O acordo estabelecido entre o PS e os partidos à sua esquerda é um facto inédito na política portuguesa das últimas décadas. A sua inegável importância desafia-nos para uma reflexão e um debate sobre como as esquerdas chegaram até aqui e o que podemos esperar que dele resulte.

O acordo estabelecido entre o PS e os partidos à sua esquerda é um facto inédito na política portuguesa das últimas décadas. Não é o primeiro acordo que reúne aqueles partidos. Lembremos por exemplo a coligação liderada por Jorge Sampaio em Lisboa ou as muitas votações comuns no Parlamento. Mas é o primeiro com impacto na governação do país e com potencial para iniciar uma profunda viragem na política portuguesa. E, certamente, não deixará de ter consequências no conjunto da esquerda e em cada um dos seus partidos, não apenas táticas mas, seguramente, também programáticas e estratégicas.

O acordo estabelecido entre o PS e os partidos à sua esquerda é o primeiro com impacto na governação do país e com potencial para iniciar uma profunda viragem na política portuguesa. E, certamente, não deixará de ter consequências no conjunto da esquerda

A sua inegável importância desafia-nos para uma reflexão e um debate sobre como as esquerdas chegaram até aqui e o que podemos esperar que dele resulte em termos de reconfiguração do xadrez político e partidário, para além das políticas concretas que ele define, elas próprias motivo de discussão. O “antes” e o “depois” do acordo vão dar muito que falar, não vai faltar controvérsia, aliás, ela já está aí. Felizmente, digo eu.

Li, sem surpresa – são ideias insistentemente repetidas - o que a respeito do “antes” pensam Rui Tavares, líder do Livre, e Paulo Fidalgo, presidente da Renovação Comunista (RC). Recordando, a RC concorreu nas últimas legislativas em conjunto com o Livre e a Manifesto na candidatura Tempo de Avançar, depois de ter estabelecido um acordo com o PS de António José Seguro nas europeias.

Rui Tavares, no Público de 9 de novembro, pergunta “Por que é que a esquerda portuguesa não se entende?” e responde: “Porque as direções dos partidos não querem [...] eram estas que determinavam a oportunidade tática de fazer ou não alianças. As direções partidárias de esquerda quiseram finalmente chegar a entendimento, e isso — sendo simples — muda tudo [...] Acabam os álibis e os pretextos para a falta de entendimento [...] a partir de agora, se houver uma maioria de esquerda, passa a ser possível haver um Governo de esquerda”.
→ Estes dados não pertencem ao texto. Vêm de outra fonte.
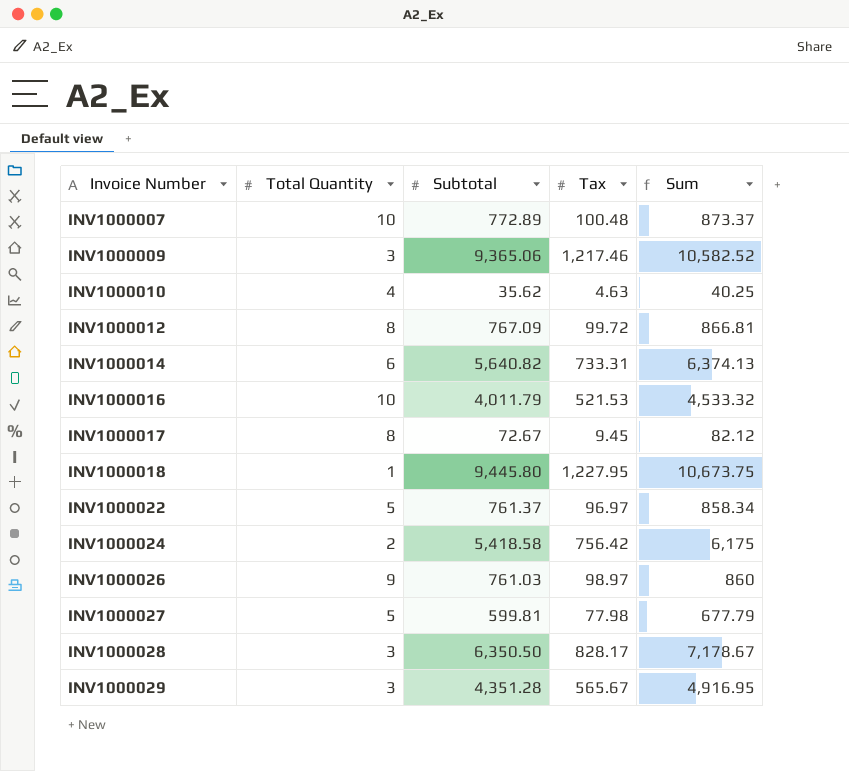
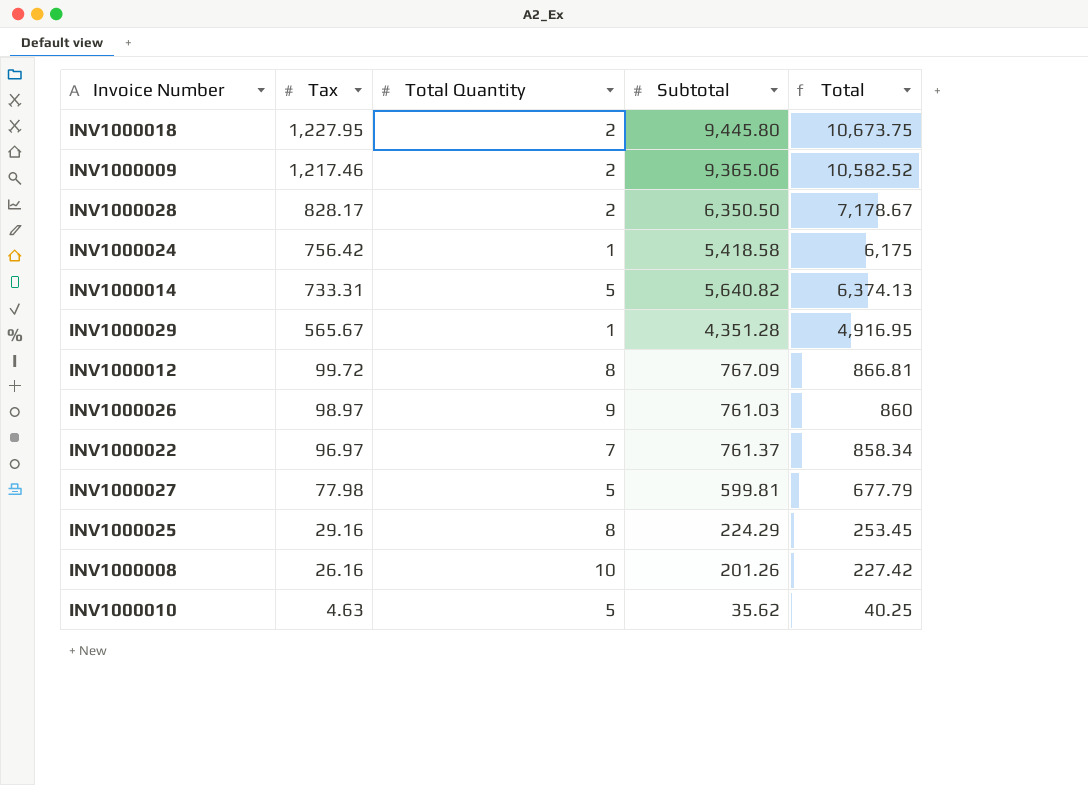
row order: Invoice Number ascending -> Tax descending
column Tax | position: 4 -> 2
column name: Sum -> Total
row INV1000007: 10 | 772.89 | 100.48 | 873.37 -> none
row INV1000016: 10 | 4,011.79 | 521.53 | 4,533.32 -> none
row INV1000017: 8 | 72.67 | 9.45 | 82.12 -> none
INV1000018 | Total Quantity: 1 -> 2
INV1000009 | Total Quantity: 3 -> 2
INV1000028 | Total Quantity: 3 -> 2
INV1000024 | Total Quantity: 2 -> 1
INV1000014 | Total Quantity: 6 -> 5
INV1000029 | Total Quantity: 3 -> 1
INV1000022 | Total Quantity: 5 -> 7
row INV1000025: none -> 29.16 | 8 | 224.29 | 253.45
row INV1000008: none -> 26.16 | 10 | 201.26 | 227.42
INV1000010 | Total Quantity: 4 -> 5

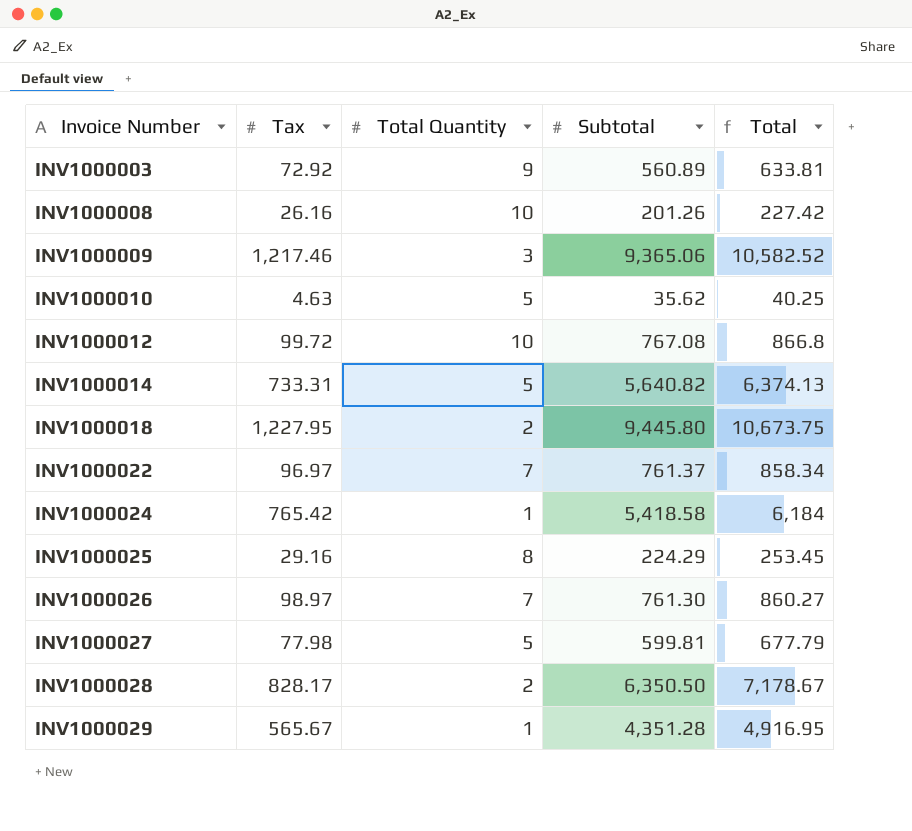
row order: Tax descending -> Invoice Number ascending
row INV1000003: none -> 72.92 | 9 | 560.89 | 633.81
INV1000009 | Total Quantity: 2 -> 3
INV1000012 | Total Quantity: 8 -> 10
INV1000012 | Subtotal: 767.09 -> 767.08
INV1000012 | Total: 866.81 -> 866.8
INV1000024 | Tax: 756.42 -> 765.42
INV1000024 | Total: 6,175 -> 6,184
INV1000026 | Total Quantity: 9 -> 7
INV1000026 | Subtotal: 761.03 -> 761.30
INV1000026 | Total: 860 -> 860.27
Por sua vez, em declarações à Lusa no mesmo dia, Paulo Fidalgo recordou o papel dos fundadores da RC na “reclamação muitas vezes solitária e incompreendida de uma convergência entre os partidos de esquerda [...] Sem eles, sem a sua persistência, num trabalho quase isolado, muito incompreendido pelas forças oficiais do movimento comunista e do próprio Bloco de Esquerda que sempre tiveram leituras opostas a esta mas que felizmente a história e a força popular vieram agora proporcionar uma evolução que a todos contenta e a partir de agora somos todos vencedores”.

Contribuo para este debate discordando do voluntarismo político destas opiniões e da simplificação mistificatória que fazem sobre o posicionamento e o contributo do PS e dos partidos de esquerda para a convergência, acordo ou aliança entre eles. Faço-o porque sem perceber o “antes” vamos comprometer e falhar o “depois”.
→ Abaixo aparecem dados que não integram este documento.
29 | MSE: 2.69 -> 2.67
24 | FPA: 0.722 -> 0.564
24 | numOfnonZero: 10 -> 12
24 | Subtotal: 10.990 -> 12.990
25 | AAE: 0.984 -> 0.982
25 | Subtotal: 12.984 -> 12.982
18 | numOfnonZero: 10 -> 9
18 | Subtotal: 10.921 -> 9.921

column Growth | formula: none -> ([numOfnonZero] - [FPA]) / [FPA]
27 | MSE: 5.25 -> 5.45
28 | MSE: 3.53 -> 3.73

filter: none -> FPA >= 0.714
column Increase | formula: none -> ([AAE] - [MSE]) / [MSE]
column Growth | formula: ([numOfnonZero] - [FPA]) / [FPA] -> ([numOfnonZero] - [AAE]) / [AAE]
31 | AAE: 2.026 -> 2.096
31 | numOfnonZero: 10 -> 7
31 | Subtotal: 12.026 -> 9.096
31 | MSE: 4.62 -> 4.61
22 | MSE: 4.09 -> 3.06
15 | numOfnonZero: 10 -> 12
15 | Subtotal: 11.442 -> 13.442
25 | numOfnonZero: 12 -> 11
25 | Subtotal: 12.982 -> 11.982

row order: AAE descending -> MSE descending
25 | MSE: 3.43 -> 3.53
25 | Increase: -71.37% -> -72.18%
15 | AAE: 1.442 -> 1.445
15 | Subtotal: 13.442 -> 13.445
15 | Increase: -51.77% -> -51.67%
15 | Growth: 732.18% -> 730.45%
Foi sempre por opção do próprio PS e não por falta de “parceiro” à esquerda que sucessivas direções do Partido Socialista se deslocaram e encostaram à direita

Estas posições procuram culpar por igual o PS, o BE e o PCP por um tão prolongado desentendimento e escamotear e branquear as pesadas responsabilidades do PS, tanto pelas políticas de direita que aplicou quando governou, como pelas alianças que escolheu para suportar essas mesmas políticas e os respetivos governos. É um pouco incompreensível que ainda seja necessário relembrar a experiência de 40 anos, durante os quais houve governos do bloco central (PS e PSD), governos do PS com o CDS e governos do PS (Guterres, Sócrates) a que não faltou o apoio parlamentar da direita sempre que necessário. Será que Rui Tavares e Paulo Fidalgo defendem que, nesses momentos, a esquerda devia ter estendido a mão ao PS?
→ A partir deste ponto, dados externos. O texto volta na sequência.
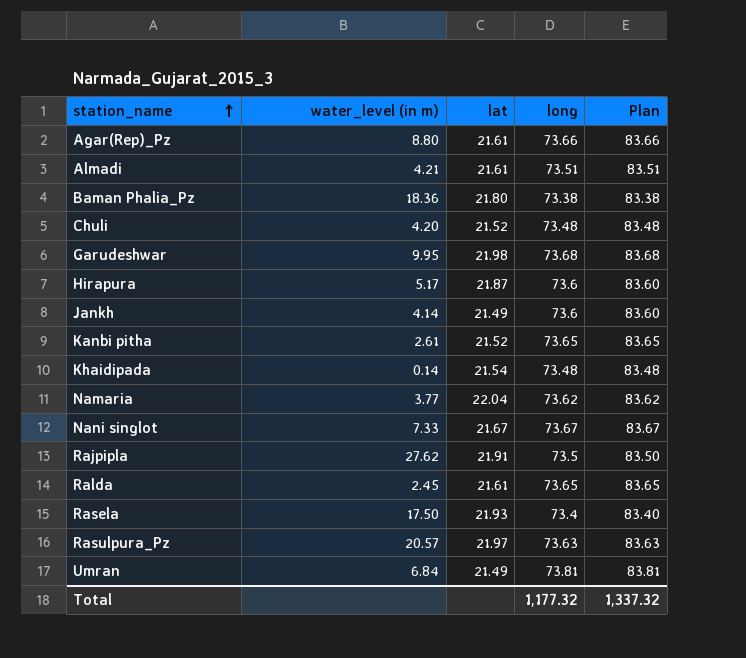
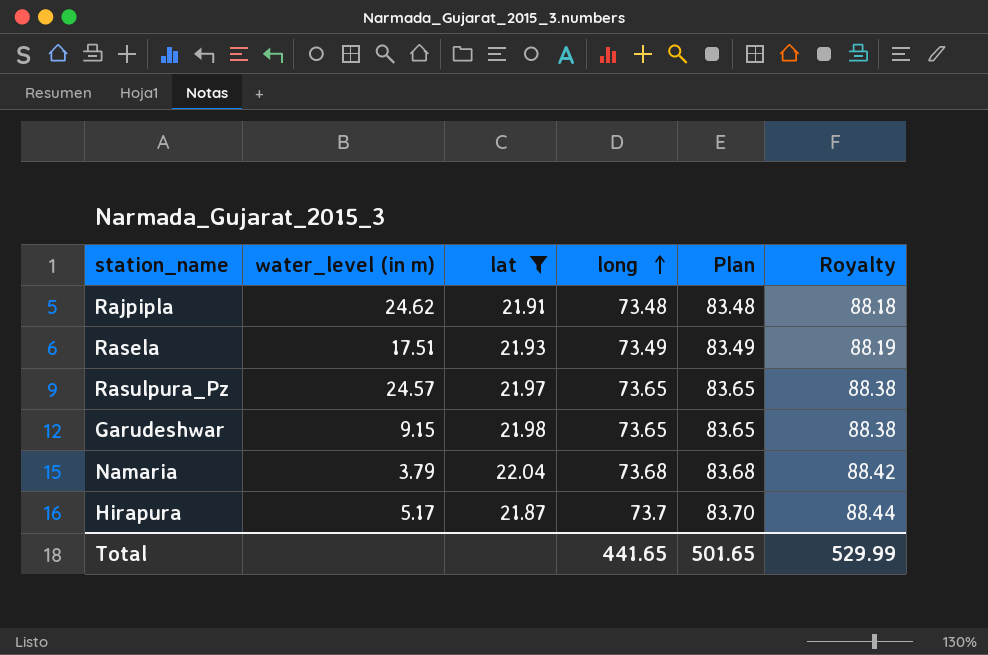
filter: none -> lat >= 21.87
row order: station_name ascending -> long ascending
column Royalty | formula: none -> [long] * 1.2
Rajpipla | water_level (in m): 27.62 -> 24.62
Rajpipla | long: 73.5 -> 73.48
Rajpipla | Plan: 83.50 -> 83.48
Rasela | water_level (in m): 17.50 -> 17.51
Rasela | long: 73.4 -> 73.49
Rasela | Plan: 83.40 -> 83.49
Rasulpura_Pz | water_level (in m): 20.57 -> 24.57
Rasulpura_Pz | long: 73.63 -> 73.65
Rasulpura_Pz | Plan: 83.63 -> 83.65
Garudeshwar | water_level (in m): 9.95 -> 9.15
Garudeshwar | long: 73.68 -> 73.65
Garudeshwar | Plan: 83.68 -> 83.65
Namaria | water_level (in m): 3.77 -> 3.79
Namaria | long: 73.62 -> 73.68
Namaria | Plan: 83.62 -> 83.68
Hirapura | long: 73.6 -> 73.7
Hirapura | Plan: 83.60 -> 83.70
Total | long: 1,177.32 -> 441.65
Total | Plan: 1,337.32 -> 501.65

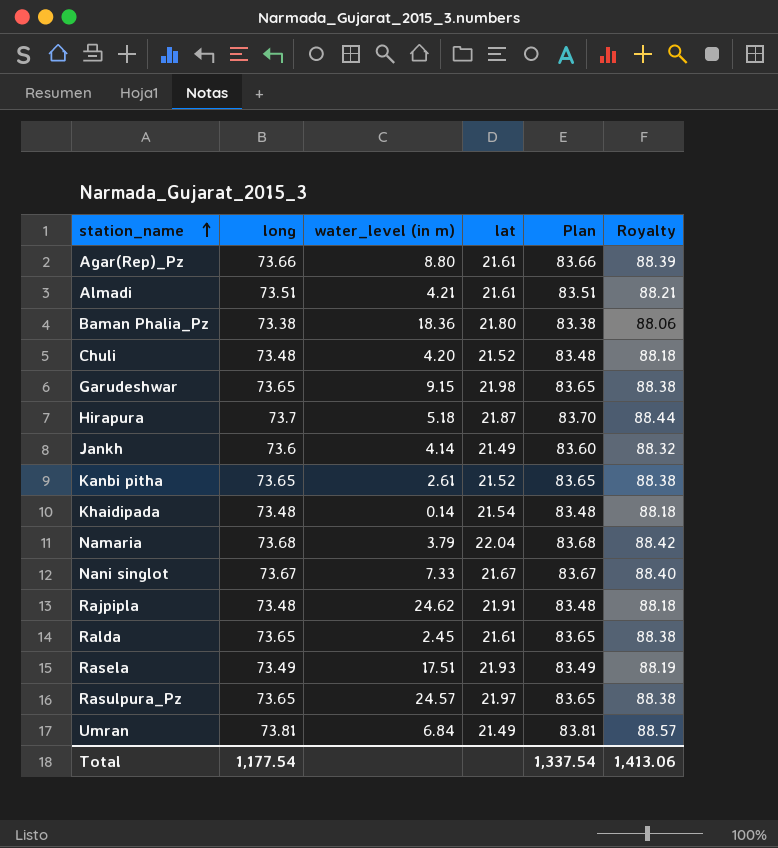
filter: lat >= 21.87 -> none
row order: long ascending -> station_name ascending
column long | position: 4 -> 2
Hirapura | water_level (in m): 5.17 -> 5.18
Total | long: 441.65 -> 1,177.54
Total | Plan: 501.65 -> 1,337.54
Total | Royalty: 529.99 -> 1,413.06

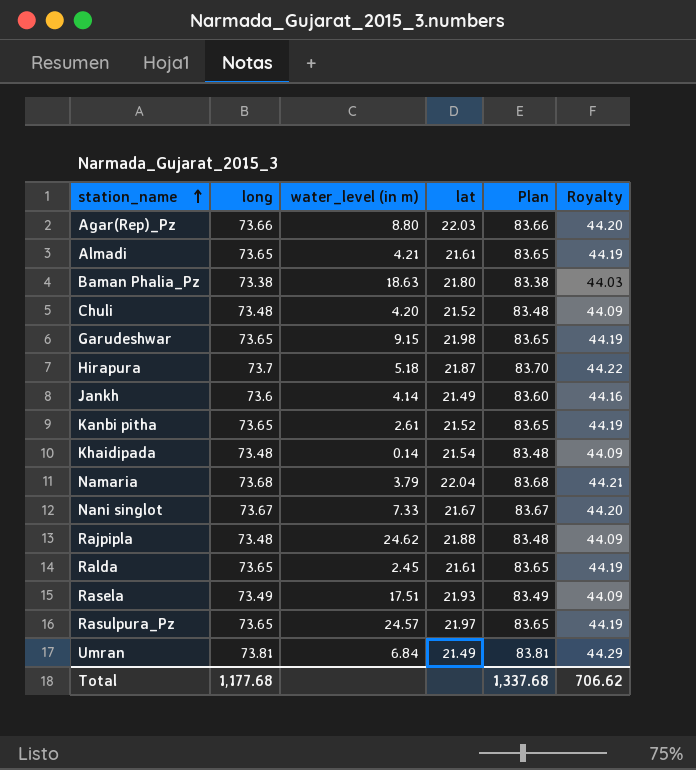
column Royalty | formula: [long] * 1.2 -> [long] * 0.6
Agar(Rep)_Pz | lat: 21.61 -> 22.03
Almadi | long: 73.51 -> 73.65
Almadi | Plan: 83.51 -> 83.65
Baman Phalia_Pz | water_level (in m): 18.36 -> 18.63
Rajpipla | lat: 21.91 -> 21.88
Total | long: 1,177.54 -> 1,177.68
Total | Plan: 1,337.54 -> 1,337.68
Total | Royalty: 1,413.06 -> 706.62

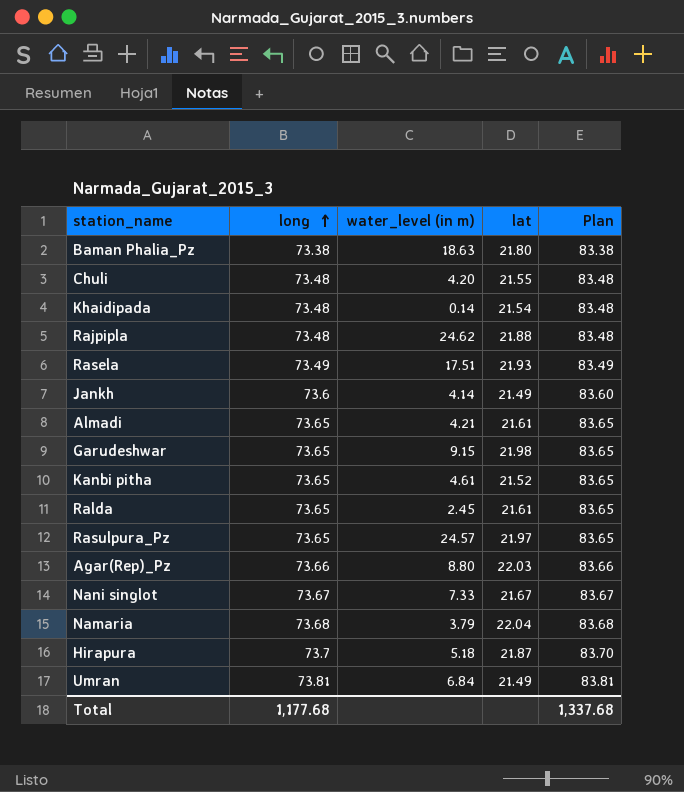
row order: station_name ascending -> long ascending
column Royalty | formula: [long] * 0.6 -> none
Chuli | lat: 21.52 -> 21.55
Kanbi pitha | water_level (in m): 2.61 -> 4.61

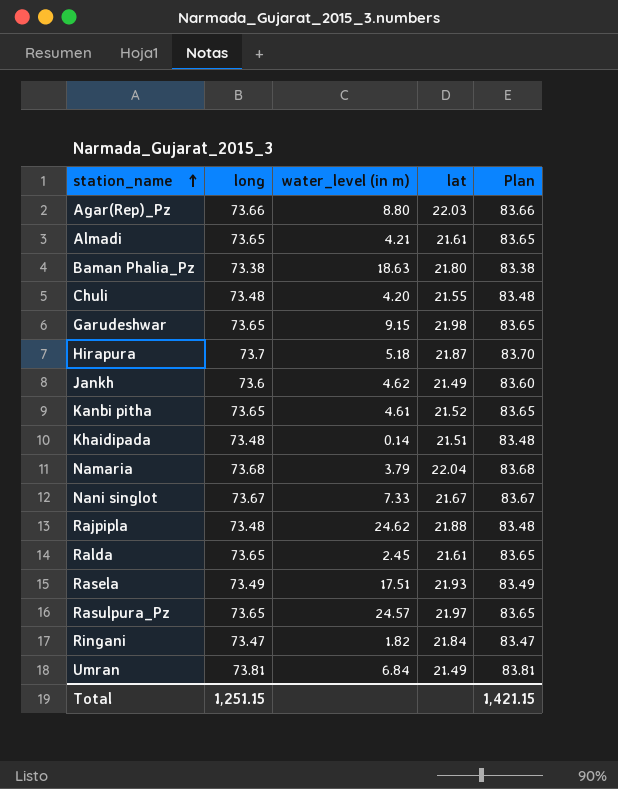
row order: long ascending -> station_name ascending
Jankh | water_level (in m): 4.14 -> 4.62
Khaidipada | lat: 21.54 -> 21.51
row Ringani: none -> 73.47 | 1.82 | 21.84 | 83.47
Total | long: 1,177.68 -> 1,251.15
Total | Plan: 1,337.68 -> 1,421.15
Só por fraca memória ou reserva mental se podem ignorar os múltiplos desafios lançados pelo Bloco de Esquerda ao PS ao longo dos seus 16 anos de existência e em torno dos mais variados objetivos e nas mais diferentes circunstâncias políticas. Recordo, rapidamente e apenas, o convite dirigido pelo BE ao PS (e também ao PCP) para encontrar uma saída de esquerda para a crise do governo de Passos Coelho no verão de 2013, a “crise do irrevogável”, como ficou conhecida. Ou, ainda mais recentemente, o desafio para o diálogo e uma solução para o país feito por Catarina Martins durante o debate televisivo com António Costa.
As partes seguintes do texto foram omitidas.